There’d just been the director’s two questions in the taxi on
secondary matters and her prompt replies.

There was another minor mystery to occupy
his mind. Why hadn’t the two hospital “representatives” come across
Theo in
Crossroads
?
Still staring at the map the director saw the black dot of
the
May
23
station on Line 9,
one of the spokes radiating out of
Crossroads
, and remembered the boy locally scratching away
at the poster with a knife before he was whisked away and replaced
by the blackness of the tunnel. He thought he understood now. Not
for the first time, Theo had left his
Crossroads
base to foray in satellite stations and with great
luck must have returned to the giant station after the
“representatives” had given up their hunt.

But Theo wouldn’t be systematically
returning to
Crossroads
anymore. The director felt certain that the boy was now
taking on the total challenge of the underground network. He was
operating haphazardly, unpredictably. At any given moment he could
be in any one of the capital’s sixty-three stations. Which made it
almost impossible to locate him.

And he had to be located. Every minute of
his obsessive activity censoring the posters held the menace of
arrest. Arrest, routine investigation, transfer to the hospital for
the briefest of time and then transfer to nowhere. Theo had to be
found.

Where? How?

Lorz imagined hunting for him in the
stations. The tangle of the thirteen lines before his eyes was like
a fishing net, the dots of the stations floaters. He, the
(compassionate) hunter, would be entangled in that net. It would be
worse, far worse, than that long-ago search for him in the endless
corridors of the hospital-complex when the boy was still his
candidate. He saw himself getting out at every stop, scrutinizing
the posters, trudging up Himalayas of stairways, trying to breast
the peak hour flood of passengers, standing perplexed before
bifurcations of corridors, choosing a line at random, and then
shooting off in the wrong direction while at the other end of the
net, somewhere, the boy obliterated and obliterated.

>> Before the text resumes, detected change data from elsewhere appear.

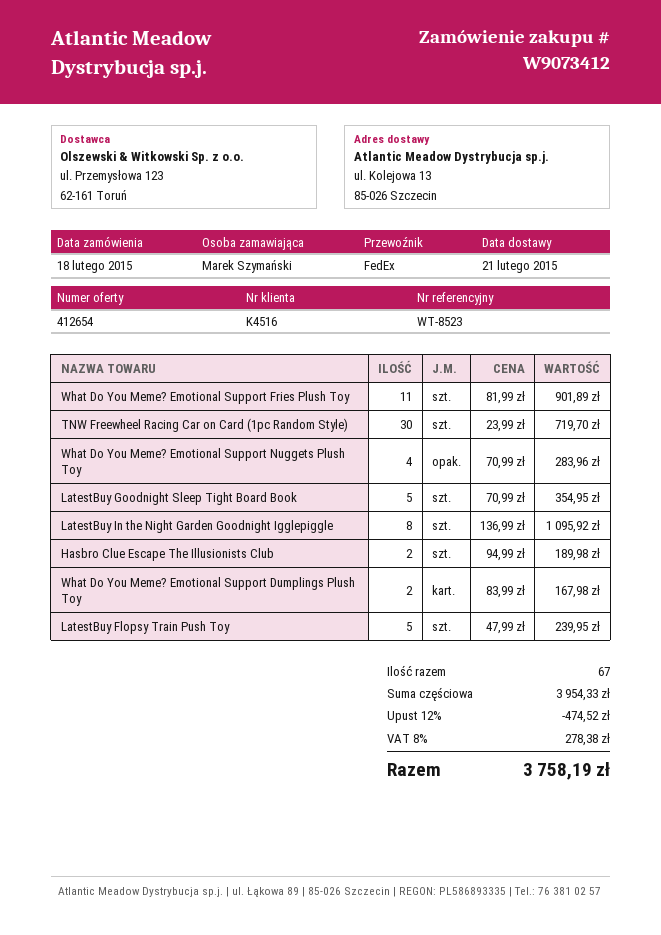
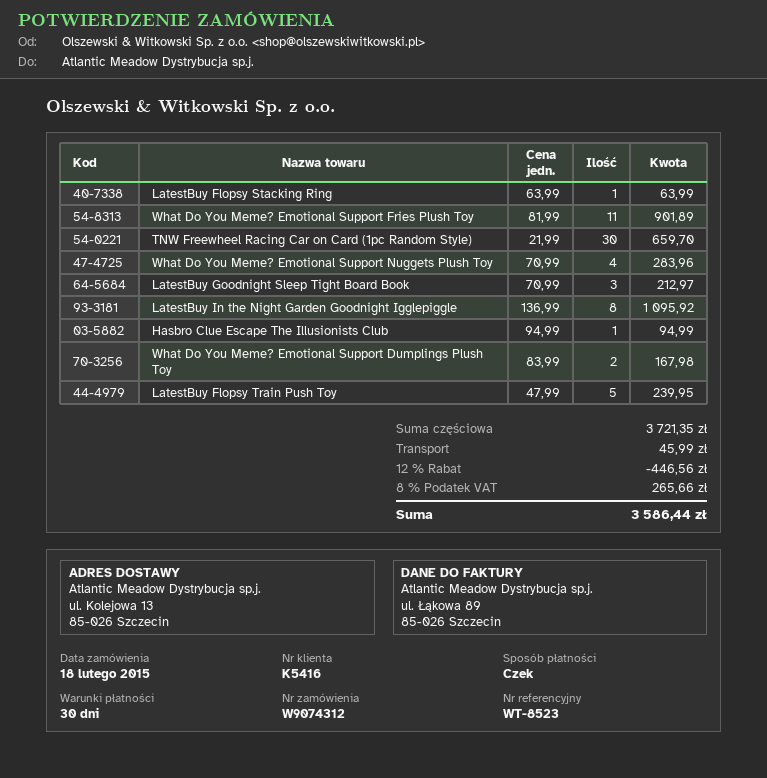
order number: W9073412 -> W9074312
customer number: K4516 -> K5416
TNW Freewheel Racing Car on Card (1pc Random Style): 30 x 23.99 = 719.70 -> 30 x 21.99 = 659.70
LatestBuy Goodnight Sleep Tight Board Book: 5 x 70.99 = 354.95 -> 3 x 70.99 = 212.97
Hasbro Clue Escape The Illusionists Club: 2 x 94.99 = 189.98 -> 1 x 94.99 = 94.99
LatestBuy Flopsy Stacking Ring: none -> 1 x 63.99 = 63.99
subtotal: 3954.33 -> 3721.35
discount: 12% = 474.52 -> 12% = 446.56
shipping: none -> 45.99
tax: 8% = 278.38 -> 8% = 265.66
total: 3758.19 -> 3586.44

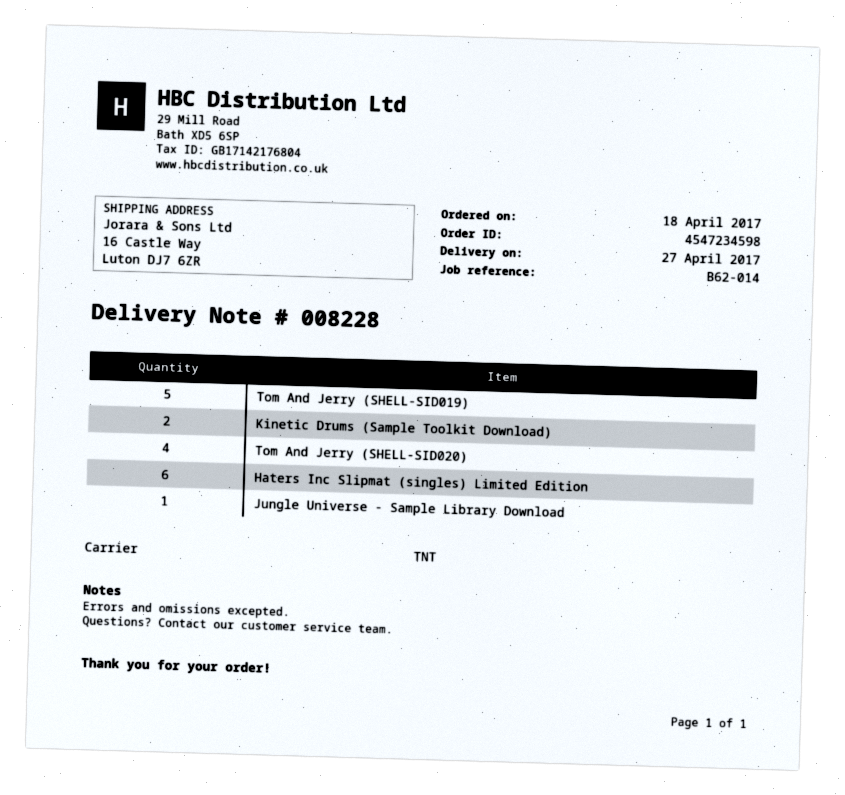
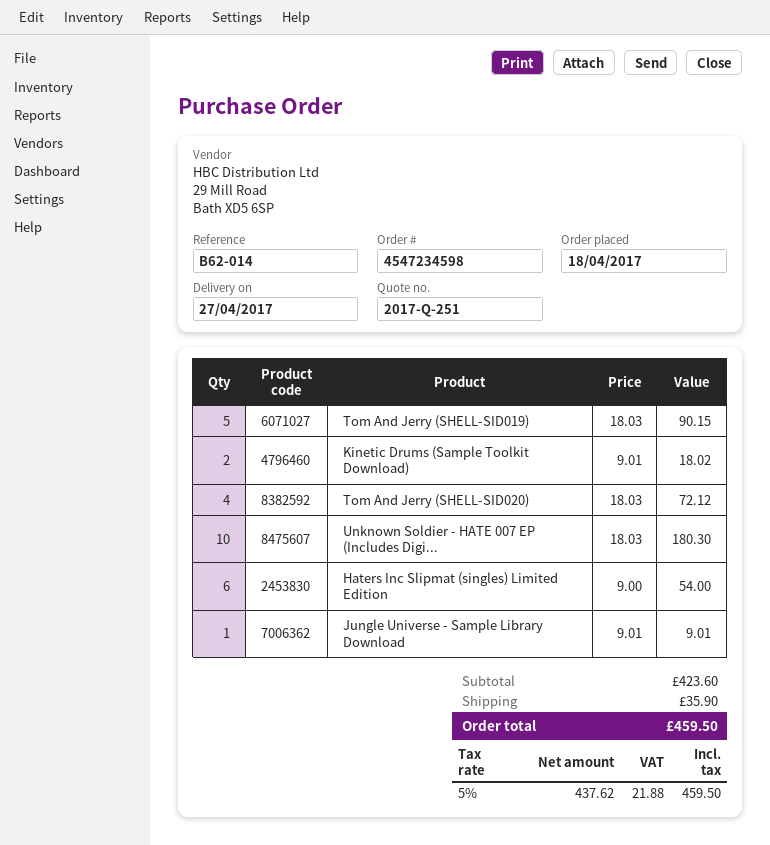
Unknown Soldier - HATE 007 EP (Includes Digi...: none -> 10

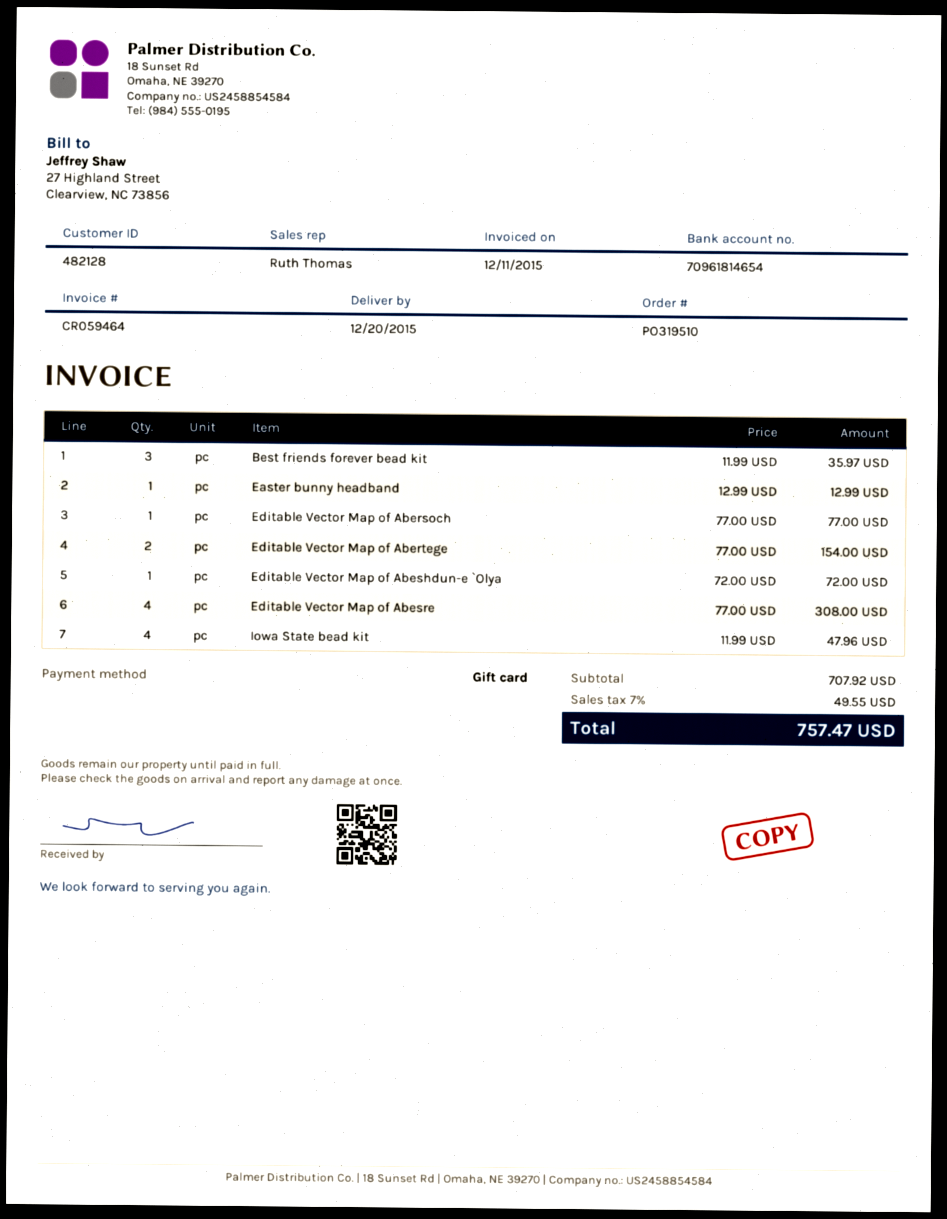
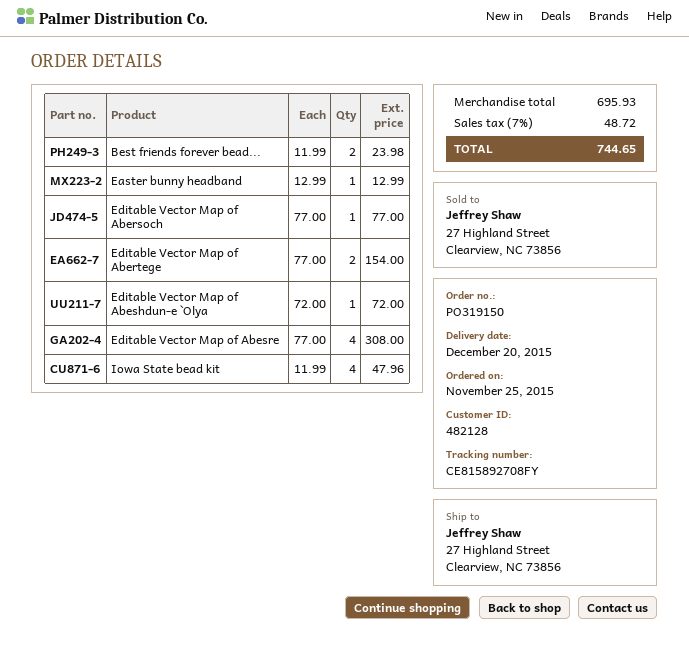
order number: PO319510 -> PO319150
Best friends forever bead kit: 3 x 11.99 = 35.97 -> 2 x 11.99 = 23.98
subtotal: 707.92 -> 695.93
tax: 7% = 49.55 -> 7% = 48.72
total: 757.47 -> 744.65

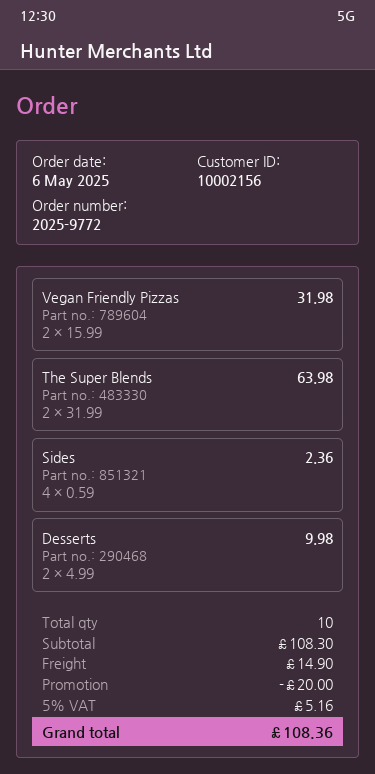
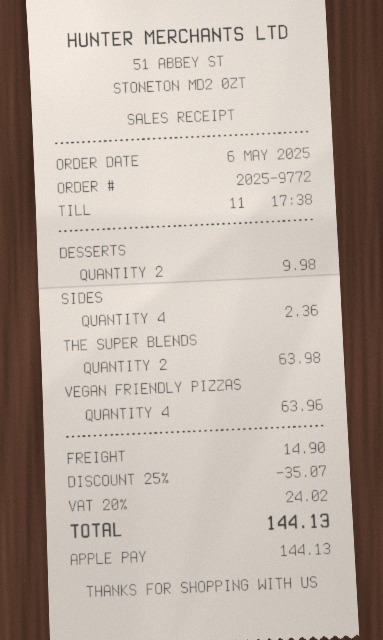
Vegan Friendly Pizzas: 2 for 31.98 -> 4 for 63.96
discount: 20.00 -> 35.07
tax: 5% = 5.16 -> 20% = 24.02
total: 108.36 -> 144.13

A whole lifetime wouldn’t be long enough.
And if by miracle Lorz found Theo, what words could convince him to
flee?

Flee where?

The solution to this last problem (but not
to the first two) came to him suddenly. The refuge existed, of
course. It offered more than security. The boy’s psychic needs
could be satisfied. Not of course by letting him do to the
director’s flat what he’d done to his own with the jarring poster
patchwork but by diverting obsession into safe channels, getting
him to do what he’d done to the
Ideal
office months ago. The rest of the apartment was almost as
dingy as the locked room with the broken furniture, now the boy’s
shining refuge, had been.

Theo would paint the whole vast flat white
(acrylic white), three coats. The job would take weeks. The expense
and inconvenience would be great. But that was nothing compared to
what the contact between the director and his employee would bring
about. He saw it as a symbiosis, reciprocal benefit. The boy’s
alarming symptoms of obsessive censorship would wear off. His own
burning punishment would stop with this disinterested turn, at long
last, to another human being.

His assistant asked where he was going as he
reached the door. He couldn’t disclose the totality of his project
to her, of course.

Crossroads
first of all, he said. If he was there,
give him his pills and try to reason with him. That wouldn’t work,
of course. But tell him to keep clear of
Crossroads
. And tell him not to come back to his flat or the
office.

“You said he wouldn’t be coming back here
before a year and a half.”

“His reactions aren’t always predictable. He
might be coming back to see you, for instance.”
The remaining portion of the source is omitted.